El sol se colaba entre las hojas de los árboles, pintando el camino de un dorado cálido. Ana, con sus cuatro años y una energía inagotable, corría delante de mí con su vestido rojo, el mismo color de la pelota que llevaba en sus manos. Después de meses encerrados, la promesa de un día en el parque era un regalo para ambos. Volver a la “normalidad”, aunque fuese por unas horas, sabía a gloria. Antes de salir, me aseguré de tener todo listo: la mochila portabebés estaba impecable por si Ana se cansaba de caminar (nunca se sabe con estos peques), la nevera portátil con sus sandwiches y fruta bien fresquitos, y por supuesto, no podía faltar su mantita de picnic impermeable para descansar un rato a la sombra.
Observarla reír mientras corría, sentir el césped bajo mis pies, escuchar el sonido de los niños jugando… Todo me recordaba lo preciosa que es la simplicidad. En esos momentos, la ausencia de ella pesaba menos, como si la alegría de Ana tuviera el poder de diluir la tristeza. La paternidad en solitario a veces es abrumadora, pero en días como este, se convertía en un privilegio. Antes de salir de casa, le había puesto a Ana su protector solar, ese que huele a coco y que a ella le encanta, y aun así, llevaba en la mochila la gorra para protegerla del sol.

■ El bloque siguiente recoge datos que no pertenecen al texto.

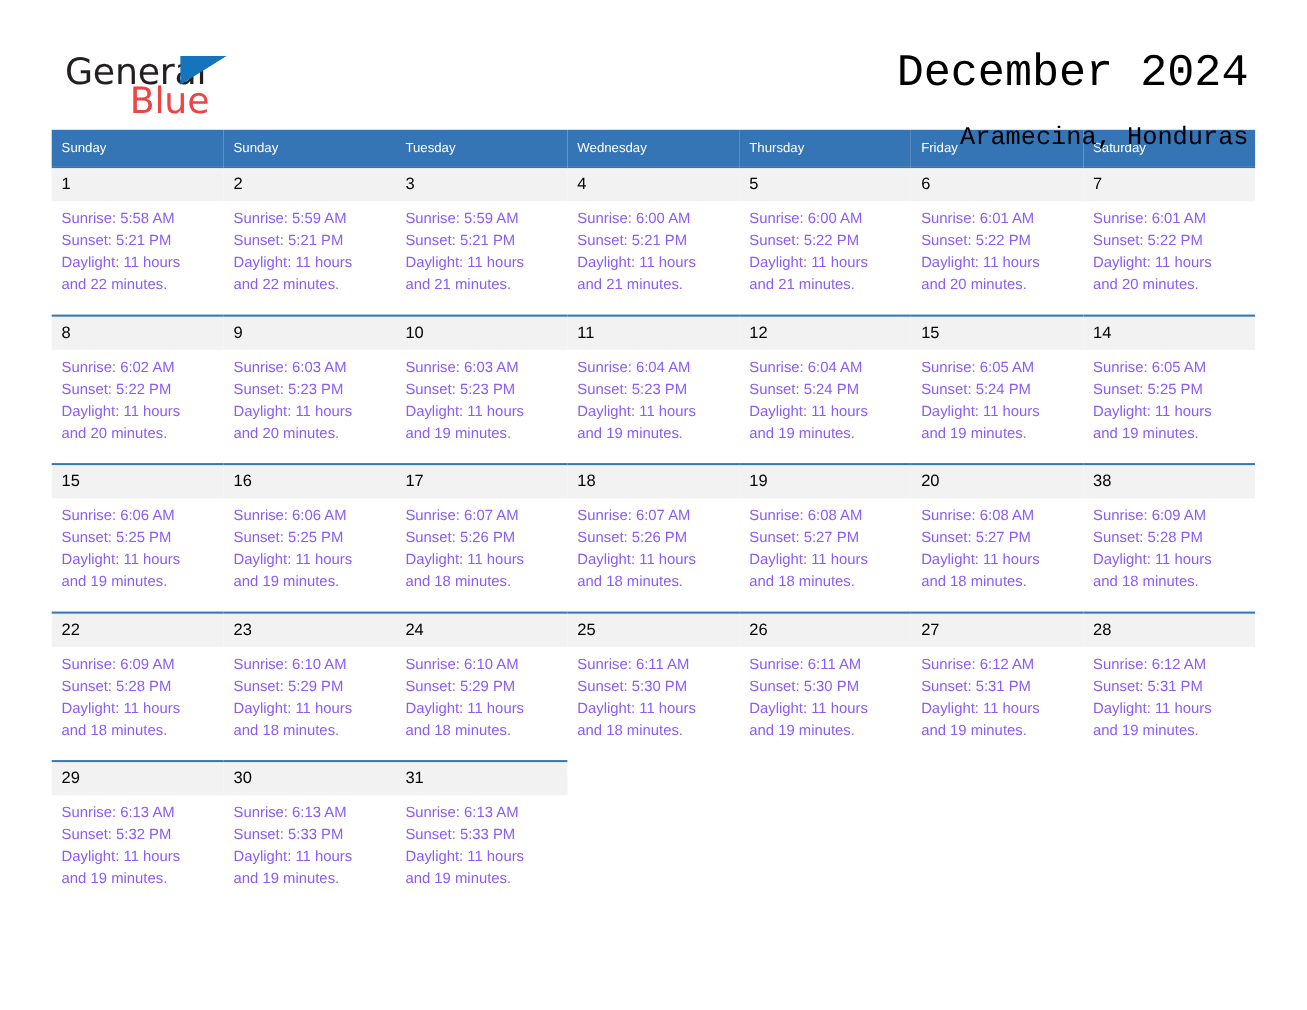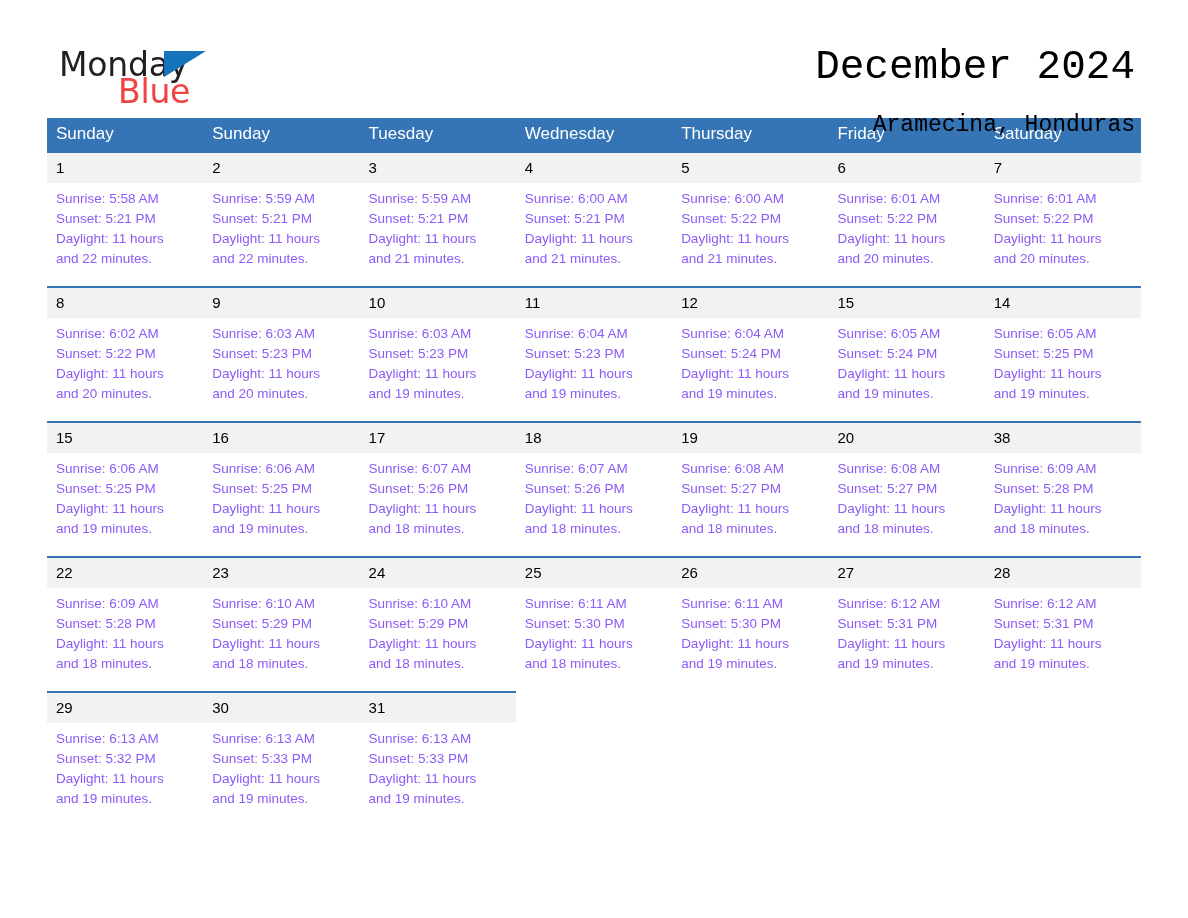--- a/index.html
+++ b/index.html
@@ -148,7 +148,7 @@
   <div class="masthead">
 
     <div class="brand">
-      <span class="brand-general">Monday</span>
+      <span class="brand-general">General</span>
       <span class="brand-triangle"></span>
       <span class="brand-blue">Blue</span>
     </div>

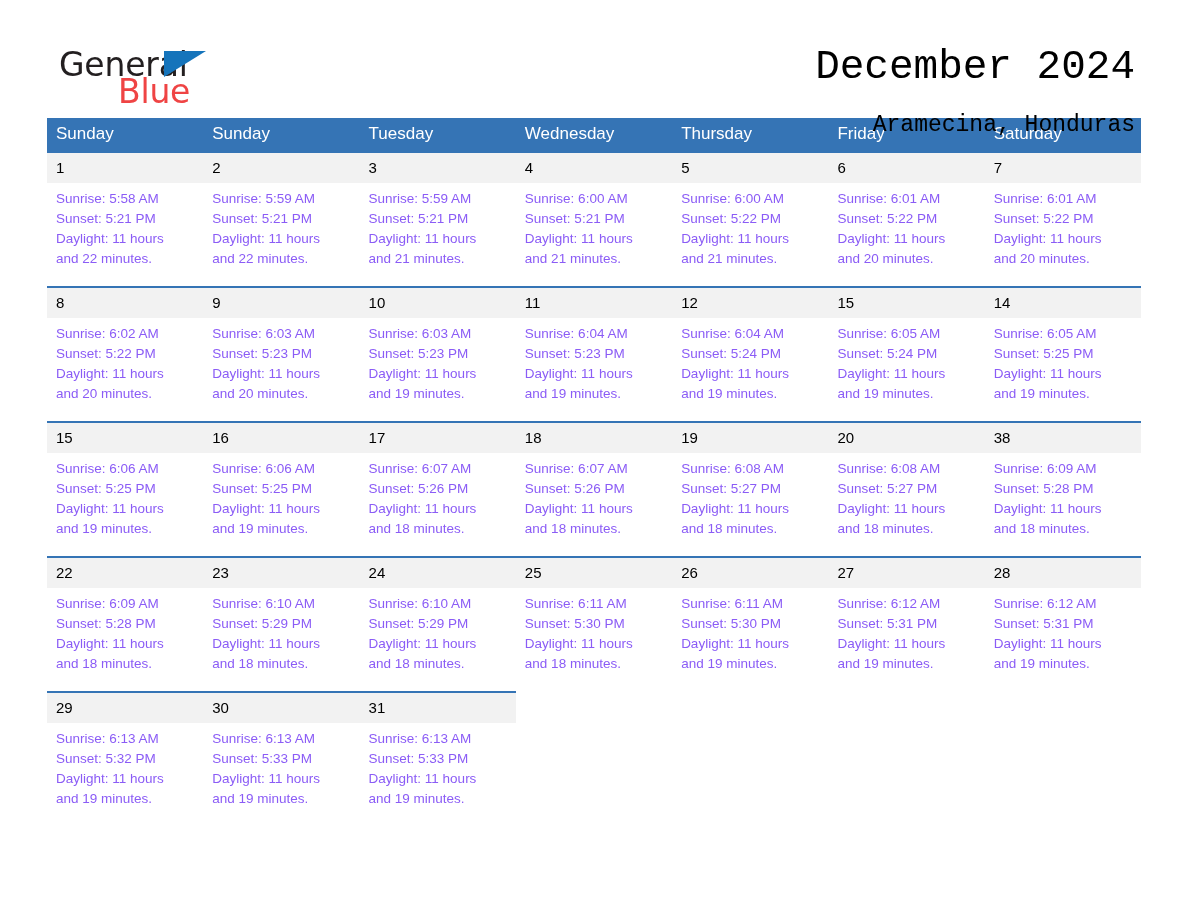--- a/index.html
+++ b/index.html
@@ -97,7 +97,7 @@
   .calendar th {
     background: #3574b5;
     color: #ffffff;
-    font-size: 17px;
+    font-size: 12px;
     font-weight: 400;
     text-align: left;
     padding: 7px 0 8px 9px;

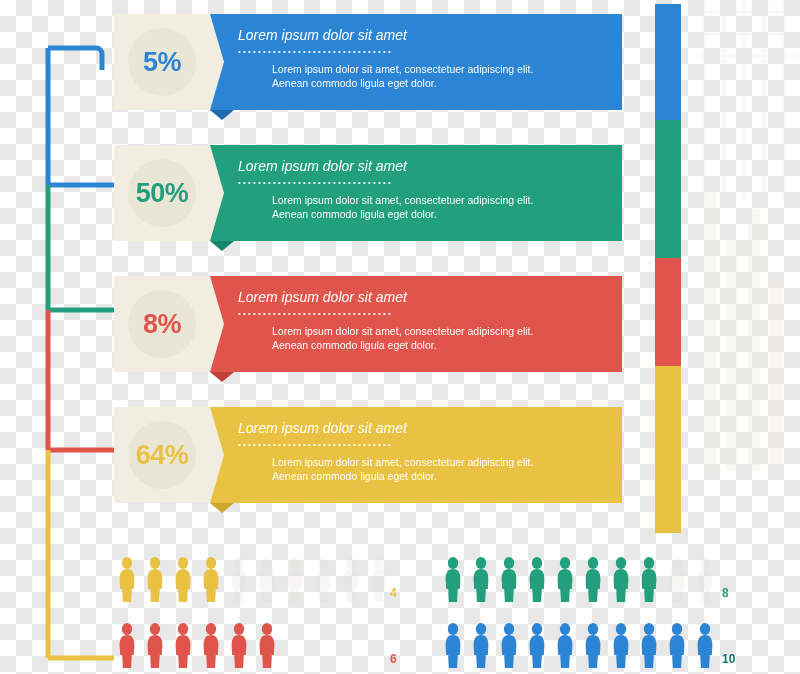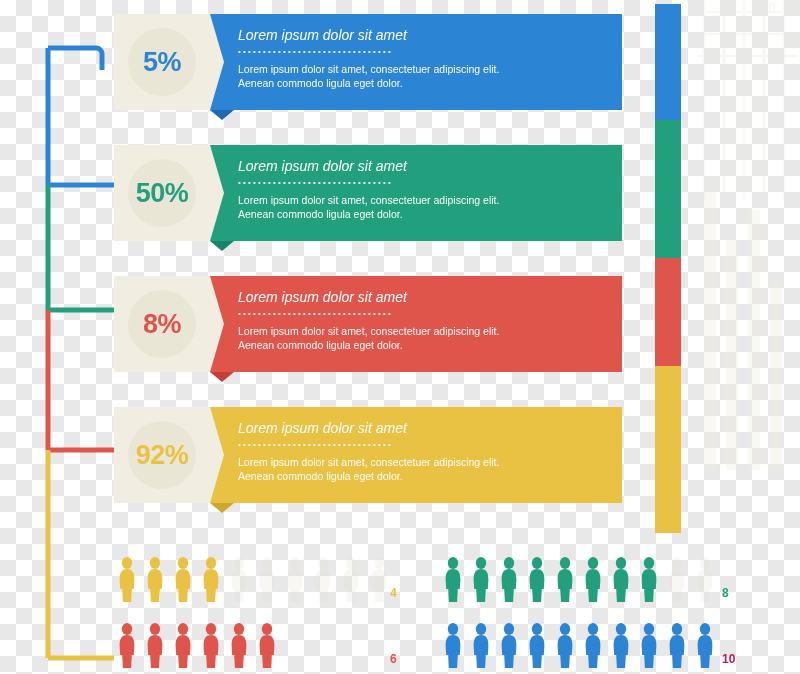--- a/index.html
+++ b/index.html
@@ -50,7 +50,7 @@
   }
   .bar-title{font-size:14px;margin:0 0 3px 0;line-height:18px;font-style:italic;}
   .dots{font-size:8px;letter-spacing:2.2px;line-height:10px;margin:2px 0 6px 0;opacity:.95;}
-  .bar-body{font-size:10.5px;line-height:13.5px;opacity:.97;}
+  .bar-body{font-size:10.5px;line-height:13.5px;opacity:.97;margin-left:34px;}
   .tail{
     position:absolute;left:0;width:0;height:0;
     border-left:12px solid transparent;

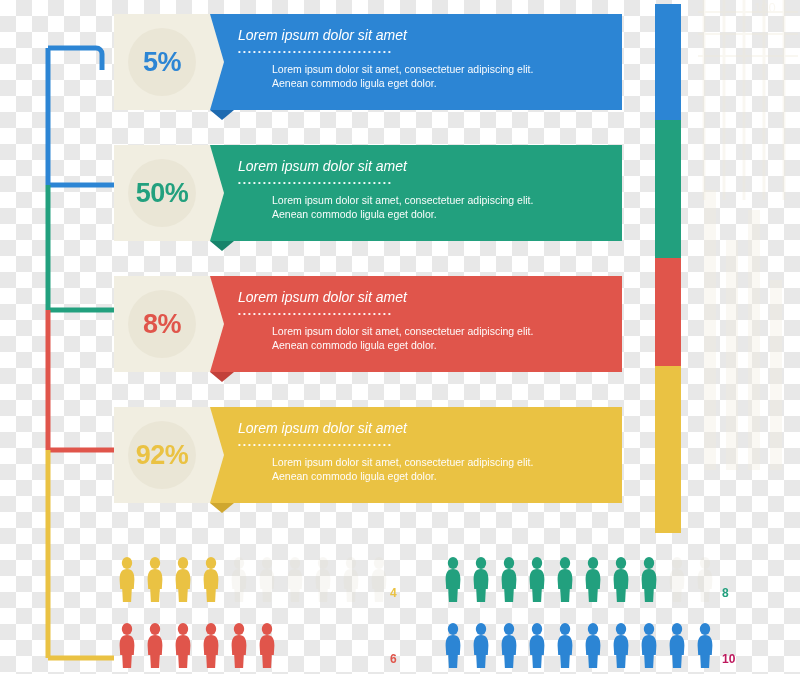--- a/index.html
+++ b/index.html
@@ -146,7 +146,7 @@
   <div class="row" style="top:407px;">
     <div class="pct-box">
       <div class="pct-circle"></div>
-      <span class="pct-text" style="color:#eac243;">92%</span>
+      <span class="pct-text" style="color:#eac243;">64%</span>
     </div>
     <div class="bar-wrap">
       <div class="bar" style="background:#eac243;width:412px;">

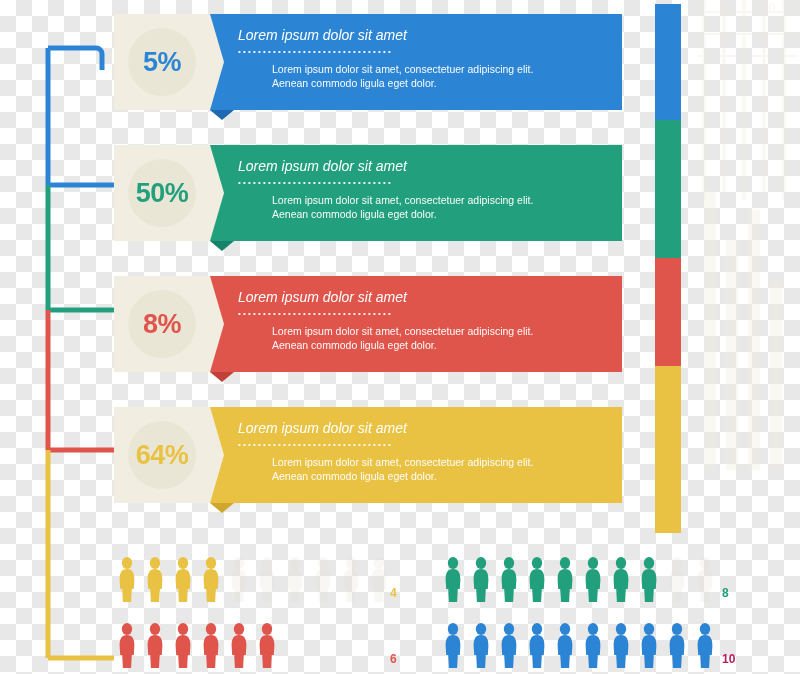--- a/index.html
+++ b/index.html
@@ -349,7 +349,7 @@
           <path d="M9 13 C3.6 13 1.6 17 1.6 23.5 L2.2 33 L4.2 33 L4.9 46 L13.1 46 L13.8 33 L15.8 33 L16.4 23.5 C16.4 17 14.4 13 9 13 Z"></path>
         </svg></span>
     </div>
-  <div class="count" style="left:722px;top:652px;color:#be185d;">10</div>
+  <div class="count" style="left:722px;top:652px;color:#0f766e;">10</div>
 
 </div>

Ana gritó “¡Papi, más alto!” mientras la empujaba en el columpio. Sus risas eran la mejor música. En sus ojos veía la misma chispa de vida que tenía su madre, y eso llenaba mi corazón de una mezcla agridulce de nostalgia y esperanza. Mientras, yo sacaba de la mochila nuestro nuevo tesoro: la guía de campo para identificar aves. Ana estaba fascinada buscando entre las ramas los pájaros que íbamos encontrando en el libro.
Le conté que cuando era pequeña, a mamá le encantaba columpiarse tan alto que parecía que iba a tocar el cielo. Ana, con la inocencia propia de su edad, me preguntó si mamá podía vernos desde las nubes. “Seguro que sí”, le respondí, “y está feliz de vernos disfrutar del día”. Un día en el parque, aparentemente normal, me recordaba lo extraordinario de nuestra historia. Habíamos pasado por la oscuridad, pero la luz se abría paso de nuevo. La vida, a pesar de sus golpes, nos regalaba momentos de felicidad simple y pura. Aprendí que la felicidad se puede encontrar en los lugares más sencillos, y que la memoria de quienes no están se mantiene viva en la risa de quienes quedan.